A punto de comenzar el año 2013 y tras un ejercicio económico en el que el conjunto de los organismos internacionales y nacionales cifran la variación real del PIB español al término del año 2012 en una horquilla que oscila entre el -1,5% y el -1,3%, la mayoría de las previsiones realizadas acerca de la evolución del PIB de la economía española a lo largo del próximo año 2013 anticipan la consolidación, un año más, de la persistente recesión económica de España.

La agencia de calificación Fitch Ratings y la Fundación de las Cajas de Ahorros (FUNCAS) auguran una contracción de la economía española de hasta el 1,6% a la finalización del año 2013.

Con algo menos de intensidad, pero en la misma línea deprimente, las previsiones de la Organización para la Cooperación y el Desarrollo Económico (OCDE), las del servicio de estudios de BBVA y las de la Comisión Europea vaticinan un idéntico descenso del PIB español del 1,4% en el futuro 2013.

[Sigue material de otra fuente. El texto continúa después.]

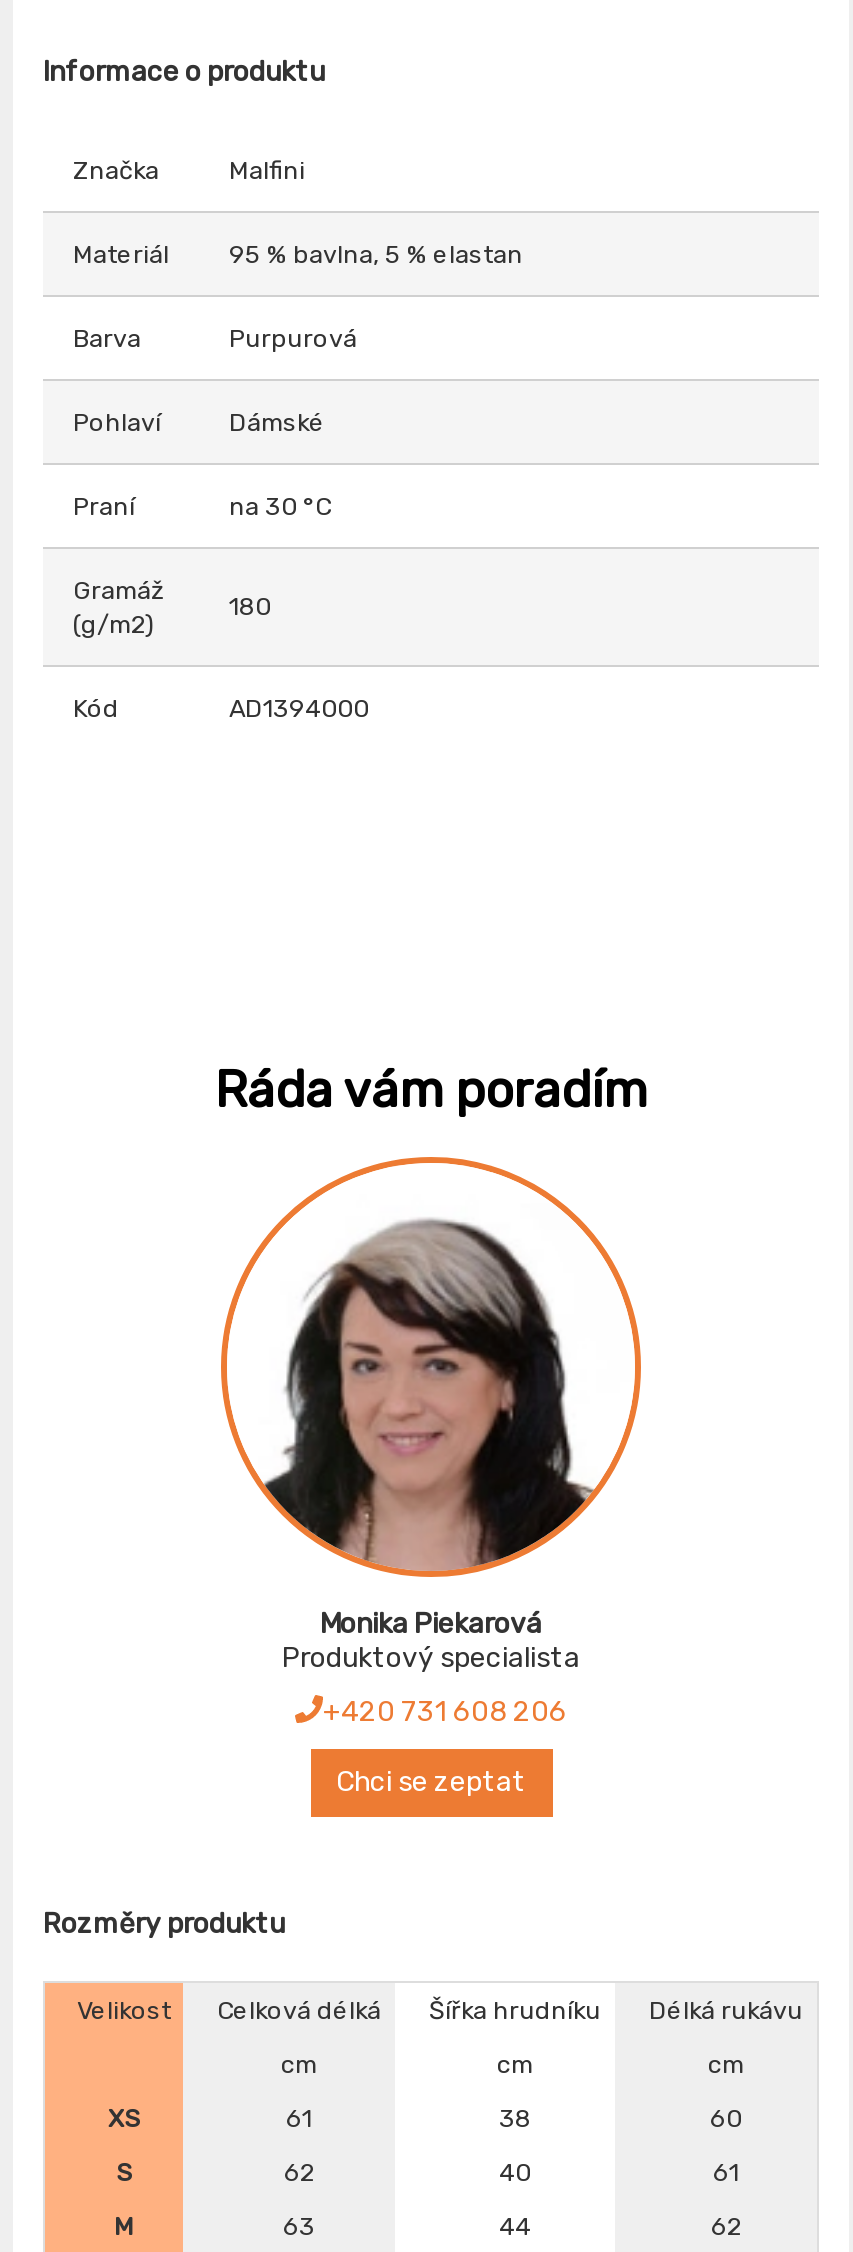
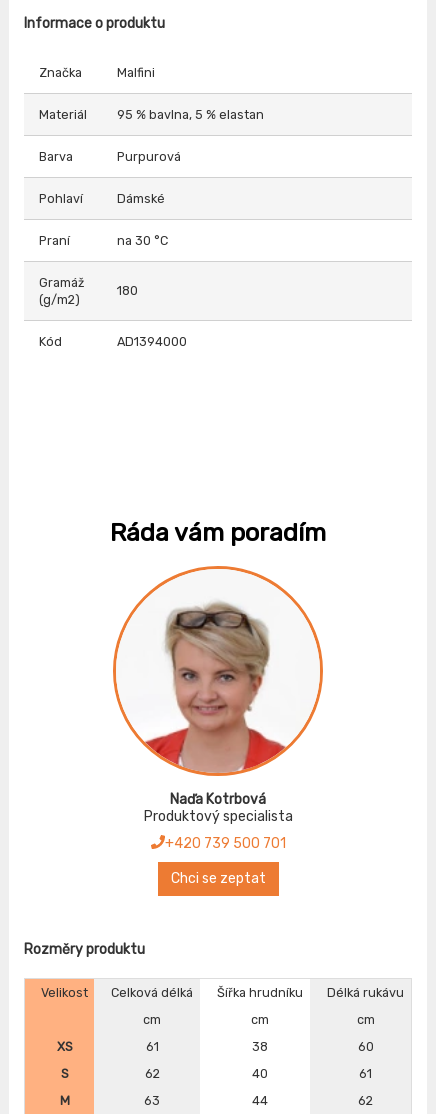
- [image]
- Monika Piekarová
+ [image]
+ Naďa Kotrbová

- +420 731 608 206
+ +420 739 500 701
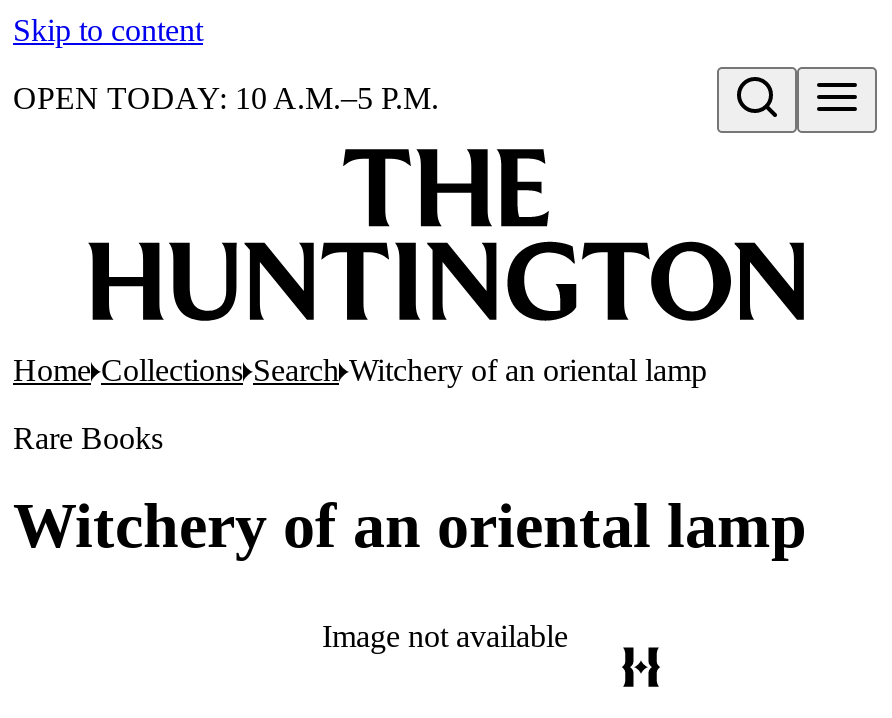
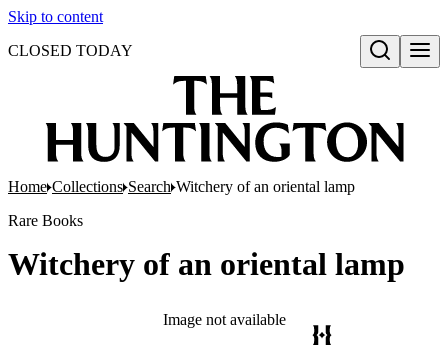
- OPEN TODAY: 10 A.M.–5 P.M.
+ CLOSED TODAY
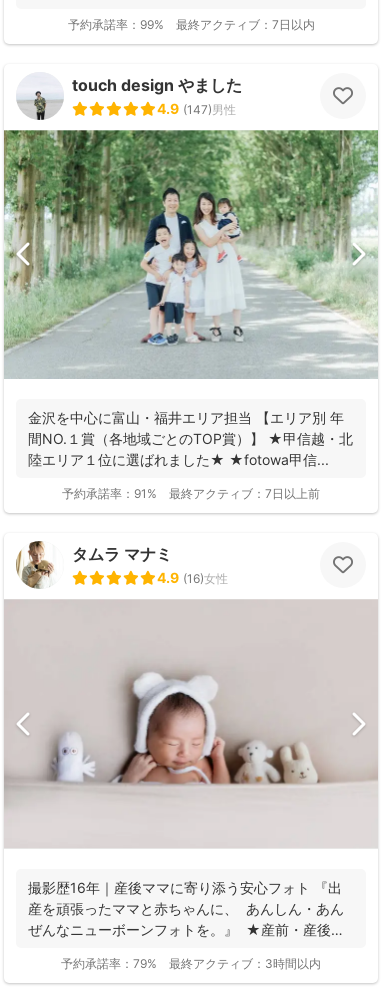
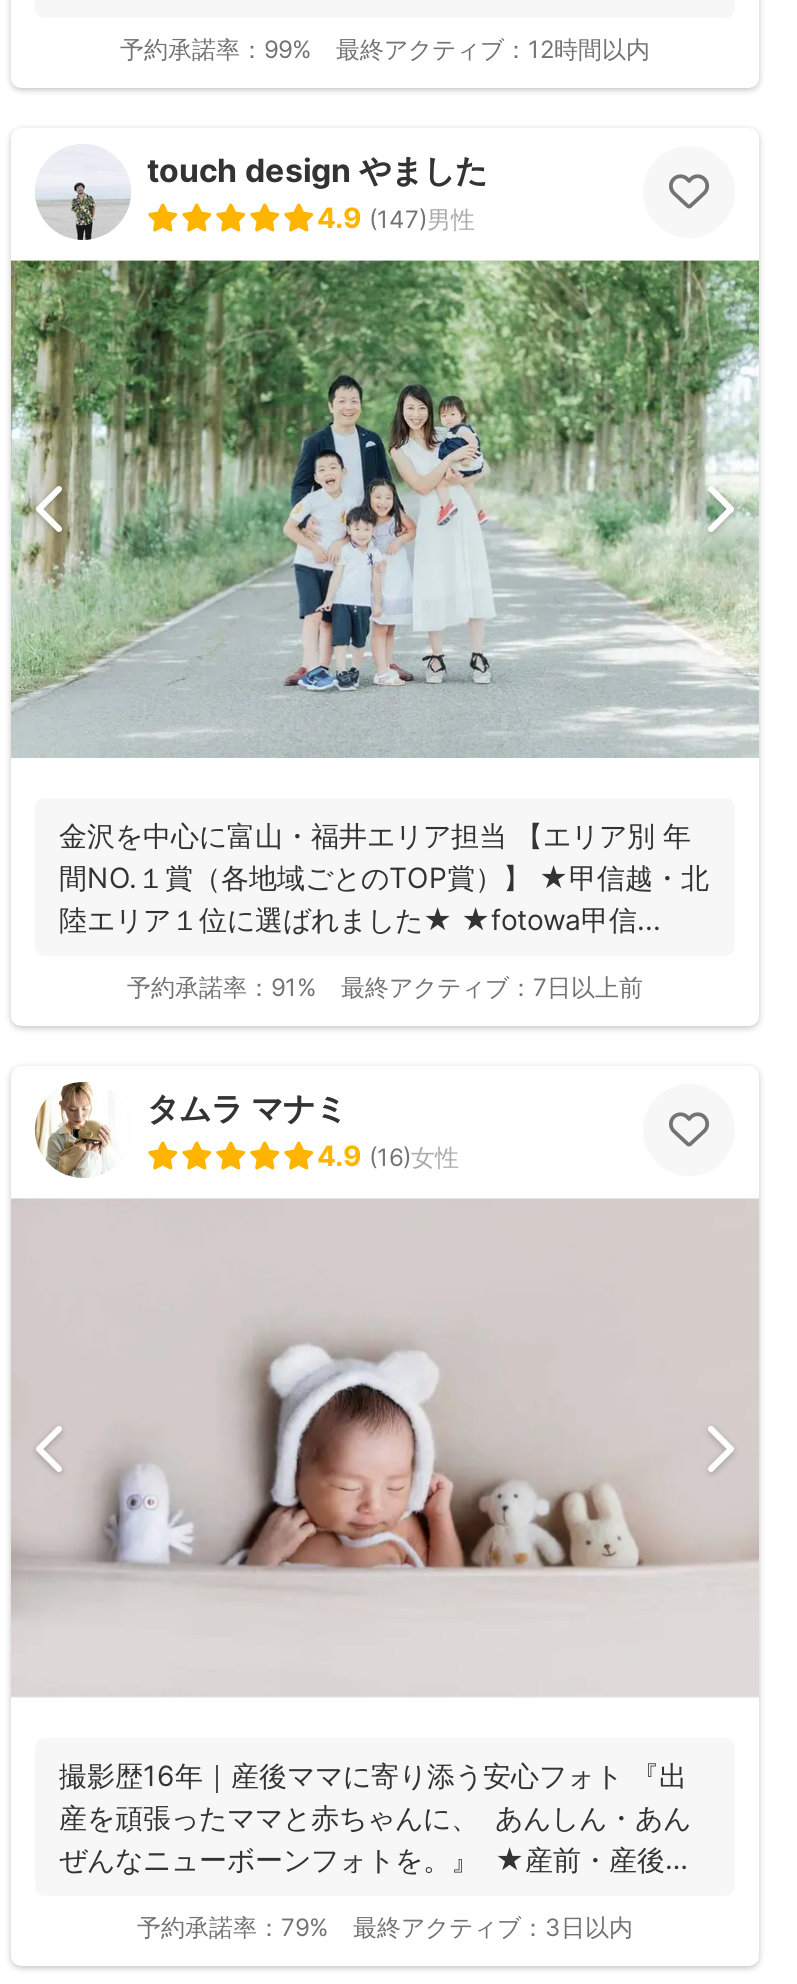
- 最終アクティブ：7日以内
+ 最終アクティブ：12時間以内

- 最終アクティブ：3時間以内
+ 最終アクティブ：3日以内
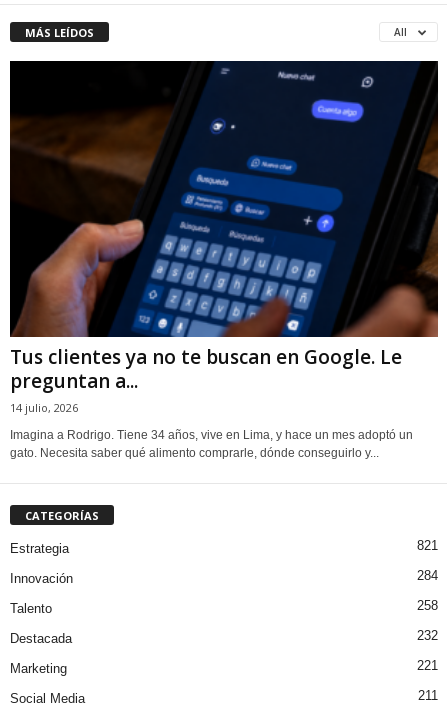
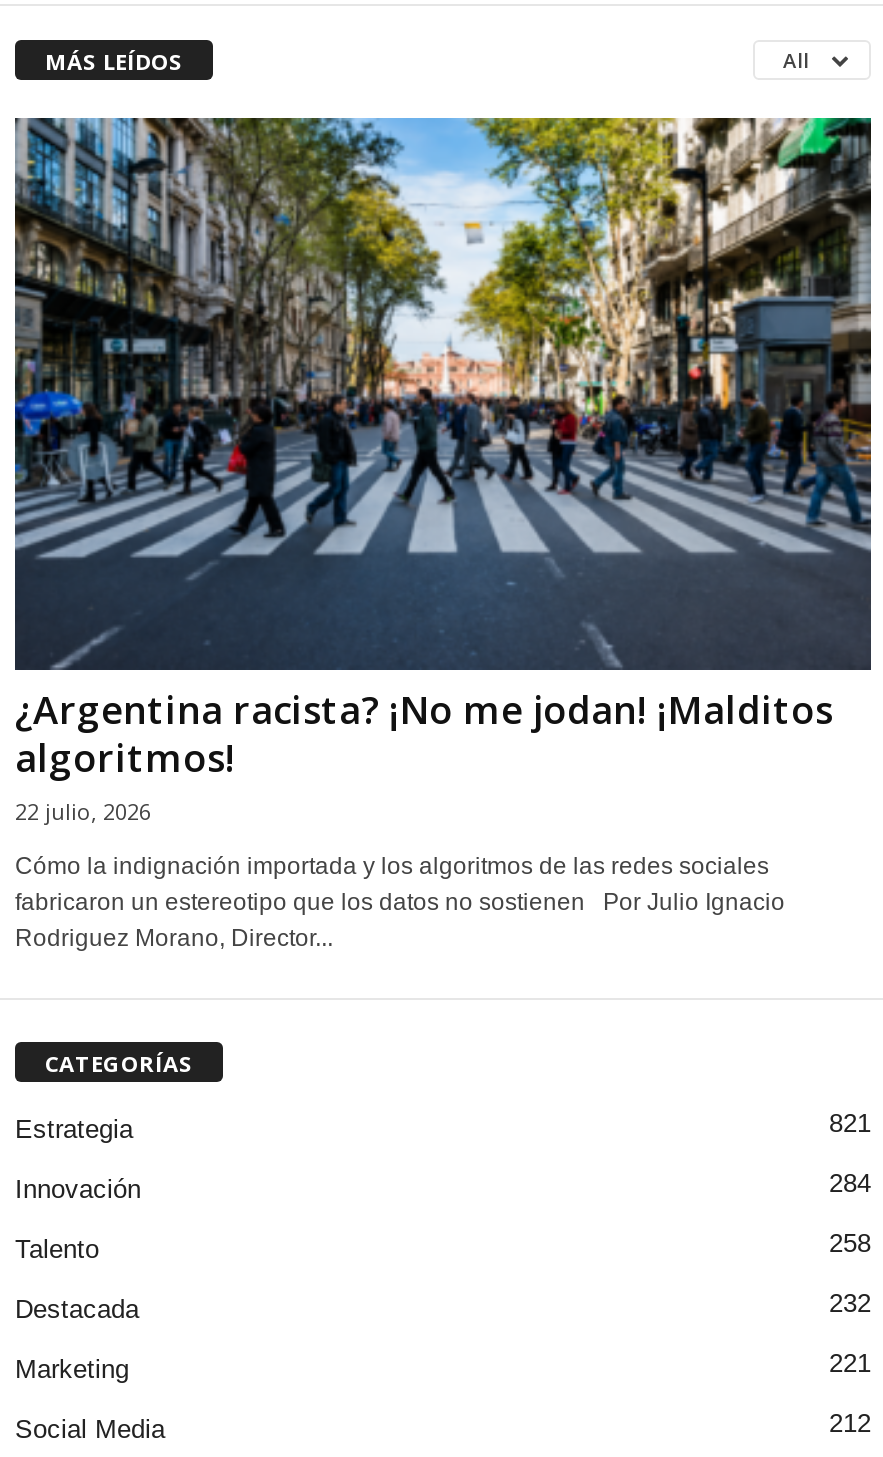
- [image]
- Tus clientes ya no te buscan en Google. Le
- preguntan a...
- 14 julio, 2026
+ [image]
+ ¿Argentina racista? ¡No me jodan! ¡Malditos
+ algoritmos!
+ 22 julio, 2026

- Imagina a Rodrigo. Tiene 34 años, vive en Lima, y hace un mes adoptó un
- gato. Necesita saber qué alimento comprarle, dónde conseguirlo y...
+ Cómo la indignación importada y los algoritmos de las redes sociales
+ fabricaron un estereotipo que los datos no sostienen Por Julio Ignacio
+ Rodriguez Morano, Director...

- 211
+ 212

El Fondo Monetario Internacional (FMI) y la agencia de calificación internacional Standard & Poor’s no se desmarcan del particular “camino español a la perdición” y también prevén una contracción del PIB de la economía española del 1,3% para cuando acabe 2013.

Frente a estas sombrías proyecciones sobre el futuro crecimiento anual de la economía española, el ejecutivo español resiste atrincherado en su disonante y auto-condescendiente previsión del -0,5%, tal y como si quisiese experimentar una especie de ensoñación del tipo “si sueñas…loterías”, tan propia de estos días.